The launch of nonstop service between Manchester and Nashville is part of a broader story about how mid-sized airports and fast-growing cities are realigning air service in the post-pandemic era. For Manchester, the route is a tangible marker of recovery and ambition, highlighting the airport’s role as a gateway not just for New Hampshire residents, but also for travelers from northern Massachusetts and parts of Maine and Vermont.

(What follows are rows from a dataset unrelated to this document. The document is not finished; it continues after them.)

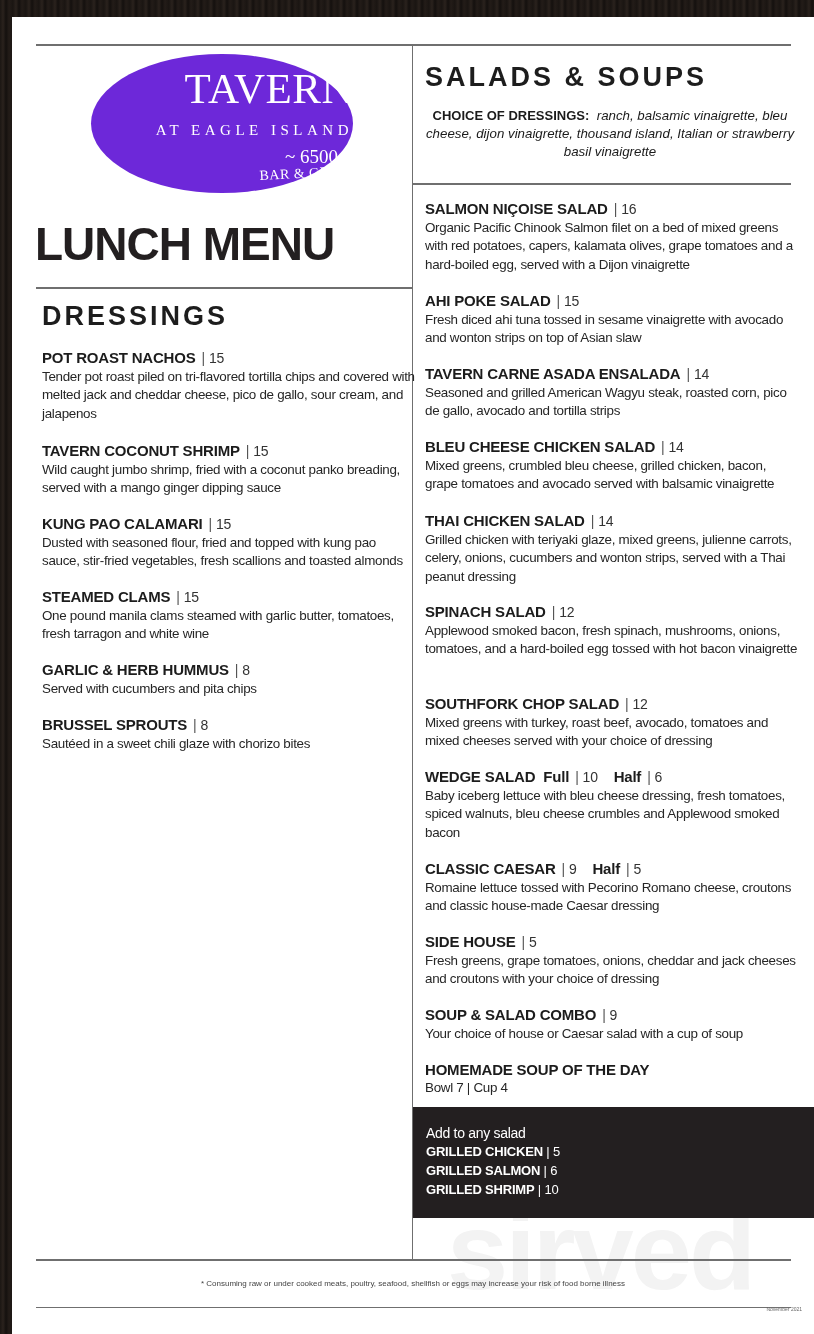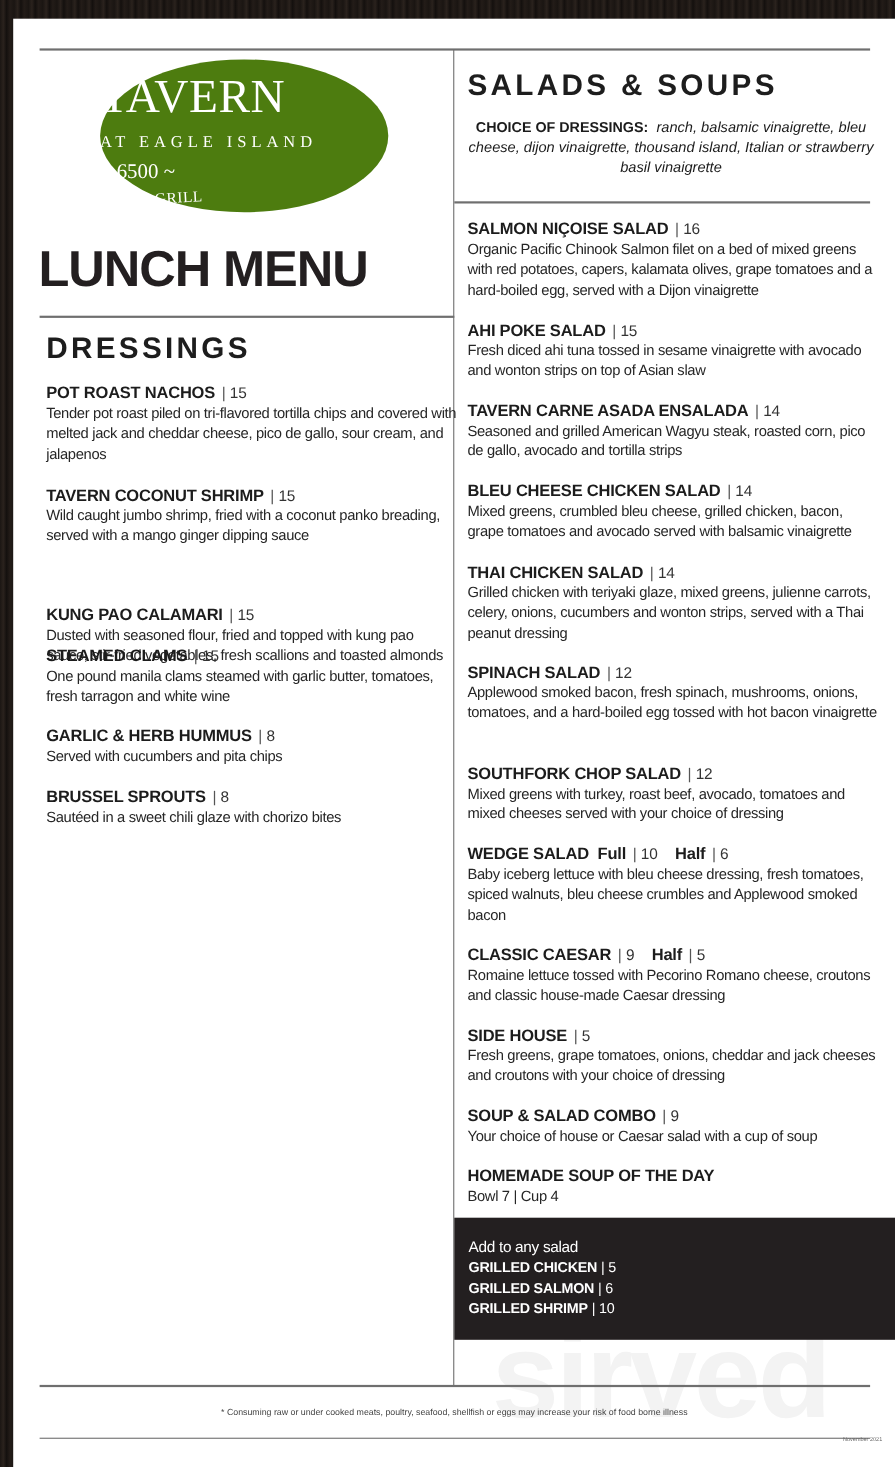--- a/index.html
+++ b/index.html
@@ -21,8 +21,8 @@
   
   .logo {
     position: absolute; left: 79px; top: 37px; width: 262px; height: 139px;
-    background: #4d7c0f; border-radius: 50%;
-    color: #fff; font-family: "Liberation Serif", serif; text-align: left;
+    background: #6d28d9; border-radius: 50%;
+    color: #fff; font-family: "Liberation Serif", serif; text-align: right;
   }
   .logo .l1 { position: absolute; top: 10px; left: 0; right: 0; font-size: 43px; letter-spacing: 0.5px; }
   .logo .l2 { position: absolute; top: 68px; left: 0; right: 0; font-size: 15px; letter-spacing: 4.5px; }

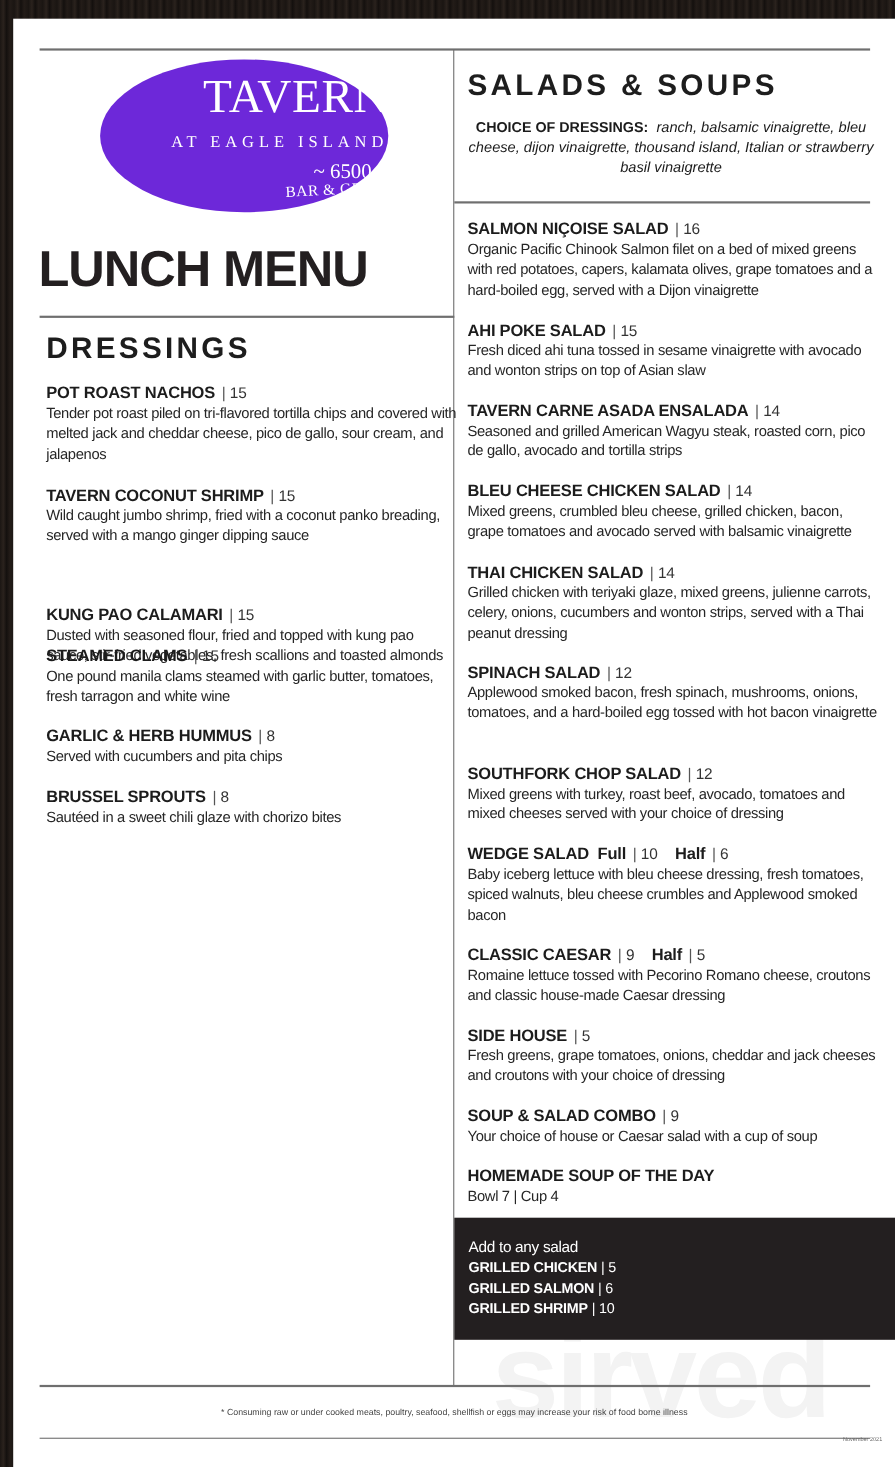--- a/index.html
+++ b/index.html
@@ -93,7 +93,7 @@
         <div class="name"><span>TAVERN COCONUT SHRIMP</span><span class="price sep">|</span><span class="price">15</span></div>
       <div class="desc">Wild caught jumbo shrimp, fried with a coconut panko breading, served with a mango ginger dipping sauce</div>
       </div>
-      <div class="item" style="left: 30px; top: 497px; margin-top: 36px;">
+      <div class="item" style="left: 30px; top: 497px;">
         <div class="name"><span>KUNG PAO CALAMARI</span><span class="price sep">|</span><span class="price">15</span></div>
       <div class="desc">Dusted with seasoned flour, fried and topped with kung pao sauce, stir-fried vegetables, fresh scallions and toasted almonds</div>
       </div>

For Nashville, the Manchester addition underscores its expanding reach into new feeder markets across the country. As the city adds events, hotels and cultural draws, airlines are continually reassessing which regions are likely to produce steady visitor demand. Tapping New England via a direct connection to Manchester helps diversify Nashville’s inbound traffic and may encourage further service from other airports in the region if the route performs well.

In the coming months, attention will turn to how quickly travelers respond. Early booking trends, load factors in the first weeks of operation and feedback from both leisure and business passengers will help determine whether the Manchester to Nashville route becomes a seasonal favorite, a year-round staple or a springboard to even more connectivity between New England and the American South. For now, what is clear is that travelers who have been waiting for a simpler way to get from the Granite State to Music City no longer need to plan around multiple connections: a nonstop option is finally on the way, and it is poised to change the way they map their future trips.